Griffith a déclaré que «des dommages sont en cours en ce moment» en raison de l'absence d'un accord commercial et des tarifs que les États-Unis ont imposés aux importations britanniques, y compris les voitures, l'acier et l'aluminium et d'autres marchandises.
Mais la présentatrice de Sky News, Anna Jones, a rapidement souligné: « Les conservateurs avaient des années pour conclure un accord avec les États-Unis et ne l'ont pas géré. »
Le député d'Arundel et de South Downs, qui a occupé plusieurs rôles seniors dans le parti, notamment en tant que conseiller commercial en chef de Boris Johnson en 2019, a déclaré: «Nous nous sommes en fait approchés de très près».
Jones a de nouveau souligné: « Eh bien, vous ne l'avez pas réussi, et elle n'a eu que quelques mois. »
Au cours de la campagne du Brexit, les militants de Leave ont affirmé que le Royaume-Uni serait facilement en mesure de signer un nouvel accord commercial avec les États-Unis.
Cependant, Barack Obama a averti que quitter l'UE mettrait le Royaume-Uni à l'arrière de la file d'attente pour un tel accord.
Juste avant que Trump ne prenne ses fonctions en 2017, Boris Johnson a affirmé avec confiance que le Royaume-Uni était «le premier en ligne» pour un accord de libre-échange avec les États-Unis après avoir voté pour le Brexit. Il a décrit 2017 comme une «année passionnante pour nos deux pays», laissant entendre qu'un accord pourrait être conclu au cours de cette année – mais bien sûr, il ne s'est jamais concrétisé.

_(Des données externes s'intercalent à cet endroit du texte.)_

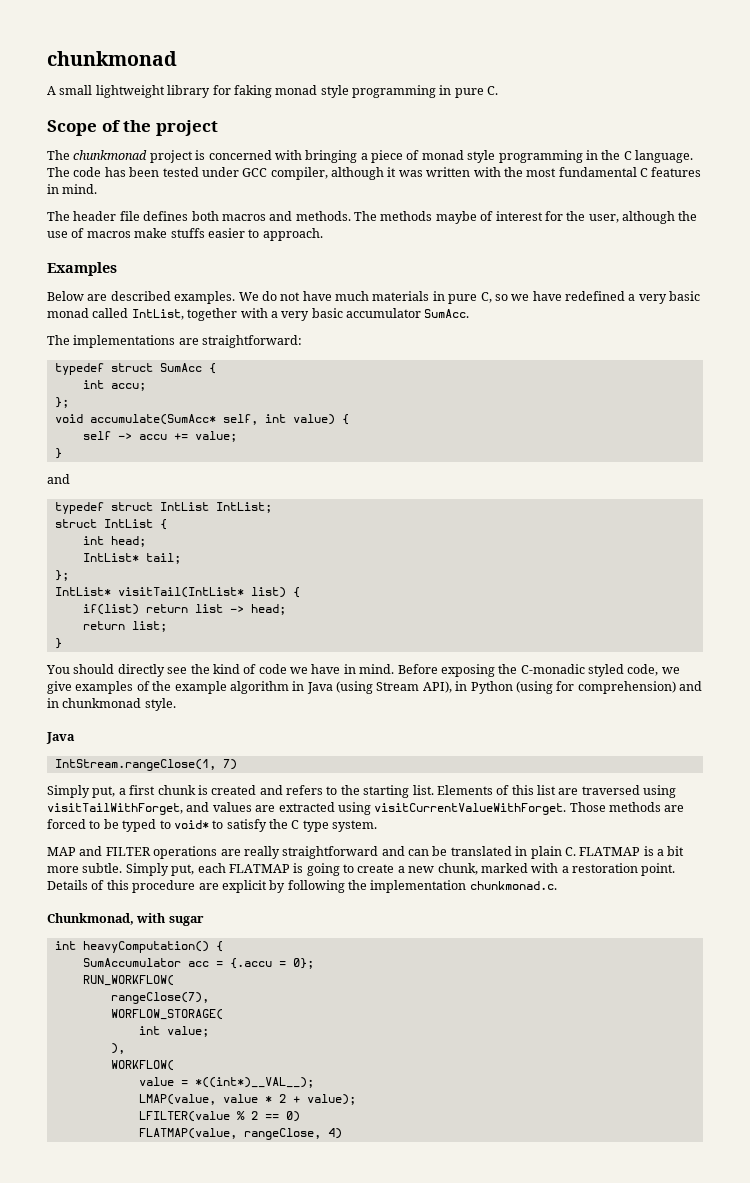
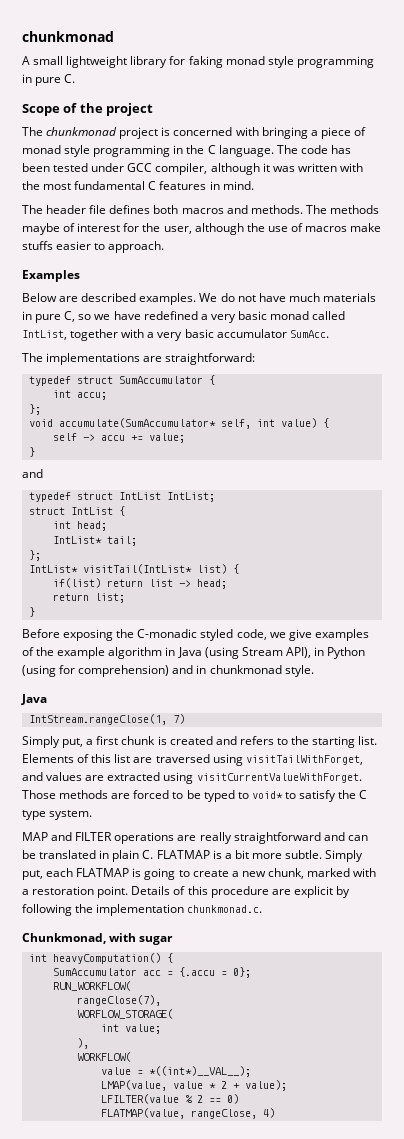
- typedef struct SumAcc {
+ typedef struct SumAccumulator {
- void accumulate(SumAcc* self, int value) {
+ void accumulate(SumAccumulator* self, int value) {
- You should directly see the kind of code we have in mind.

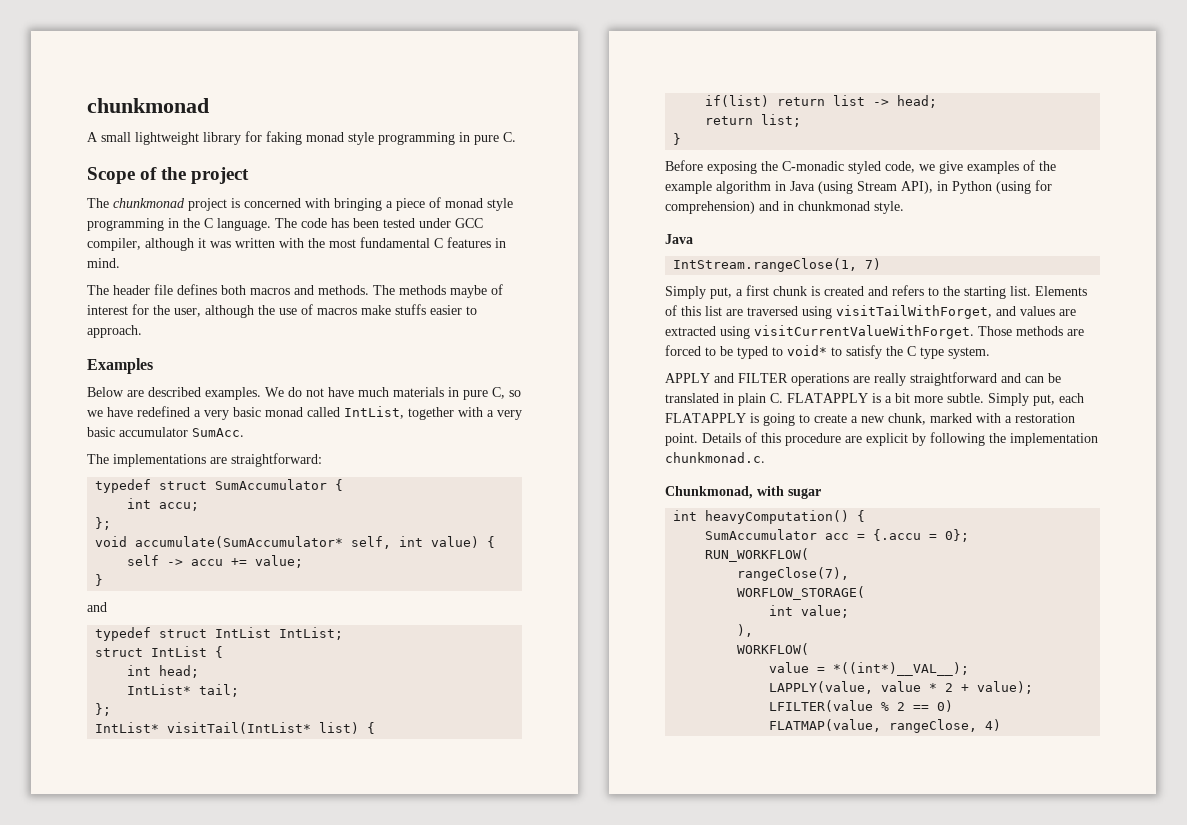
- MAP and FILTER operations are really straightforward and can be translated in plain C. FLATMAP is a bit more subtle.
+ APPLY and FILTER operations are really straightforward and can be translated in plain C. FLATAPPLY is a bit more subtle.
- Simply put, each FLATMAP is going to create a new chunk, marked with a restoration point.
+ Simply put, each FLATAPPLY is going to create a new chunk, marked with a restoration point.
- LMAP(value, value * 2 + value);
+ LAPPLY(value, value * 2 + value);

Griffith a ensuite fait valoir que les Tories n'avaient pas été en mesure de conclure un accord commercial américain parce que la politique de l'ancien président Joe Biden n'était «aucun accord commercial» jusqu'à ce qu'il ait d'abord investi aux États-Unis.

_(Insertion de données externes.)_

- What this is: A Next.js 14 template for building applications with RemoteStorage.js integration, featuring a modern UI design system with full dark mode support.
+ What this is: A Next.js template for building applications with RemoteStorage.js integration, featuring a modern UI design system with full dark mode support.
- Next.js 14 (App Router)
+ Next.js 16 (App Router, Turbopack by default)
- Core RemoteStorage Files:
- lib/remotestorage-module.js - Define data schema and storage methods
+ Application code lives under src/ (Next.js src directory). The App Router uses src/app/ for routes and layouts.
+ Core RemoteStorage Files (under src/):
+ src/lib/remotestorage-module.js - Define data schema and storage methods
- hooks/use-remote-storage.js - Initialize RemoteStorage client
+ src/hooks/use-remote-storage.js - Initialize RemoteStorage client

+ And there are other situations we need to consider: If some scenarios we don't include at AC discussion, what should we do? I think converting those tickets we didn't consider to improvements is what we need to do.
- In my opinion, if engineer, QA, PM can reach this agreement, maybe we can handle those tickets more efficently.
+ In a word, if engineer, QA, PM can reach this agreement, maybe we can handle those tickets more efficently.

Cependant, les Tories ont eu quatre ans sous la première présidence de Trump pour conclure un accord.
Griffith a admis lui-même: « La politique de cette administration est de conclure des accords commerciaux, comme c'était le cas avec la première administration Trump. »

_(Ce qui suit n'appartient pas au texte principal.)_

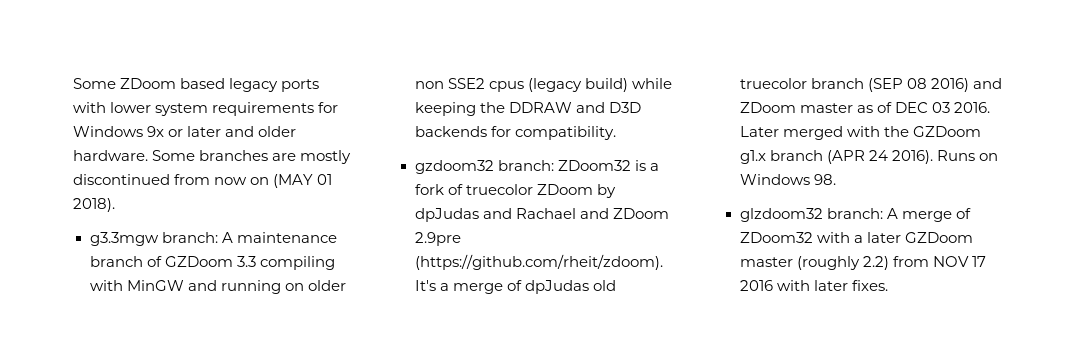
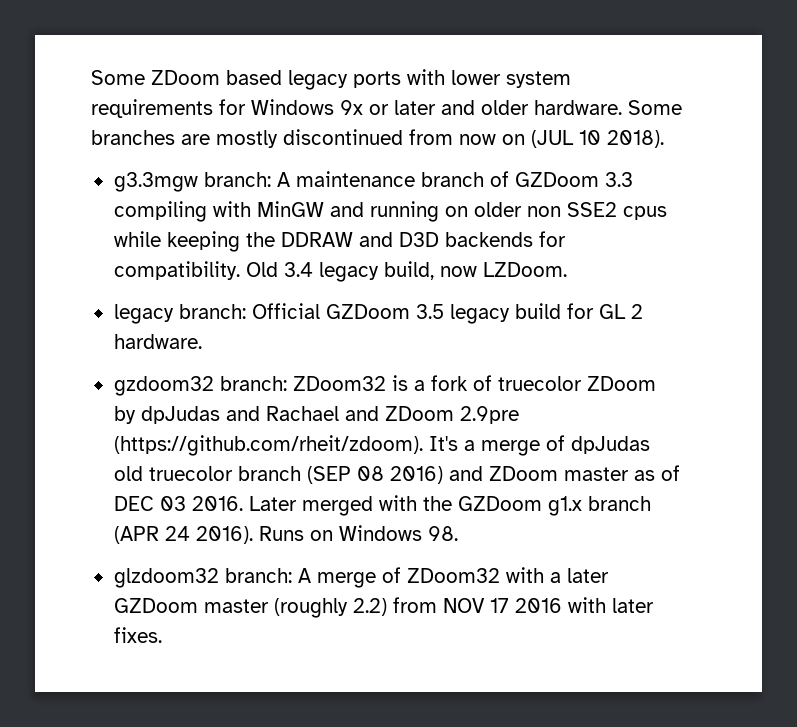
- Some branches are mostly discontinued from now on (MAY 01 2018).
+ Some branches are mostly discontinued from now on (JUL 10 2018).
- g3.3mgw branch: A maintenance branch of GZDoom 3.3 compiling with MinGW and running on older non SSE2 cpus (legacy build) while keeping the DDRAW and D3D backends for compatibility.
+ g3.3mgw branch: A maintenance branch of GZDoom 3.3 compiling with MinGW and running on older non SSE2 cpus while keeping the DDRAW and D3D backends for compatibility. Old 3.4 legacy build, now LZDoom.
+ legacy branch: Official GZDoom 3.5 legacy build for GL 2 hardware.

Il a continué à dire: «Je ne pense pas que vous puissiez blâmer quiconque dans le gouvernement britannique à cette époque où la politique américaine n'était pas des accords commerciaux.»
Reeves a clairement indiqué que le Royaume-Uni ne se précipitera pas dans un accord commercial avec les États-Unis et que la priorité parviendra à un accord qui sert «notre intérêt national». Elle a également répété qu'elle ne fera pas de concessions sur les normes alimentaires pour conclure un accord.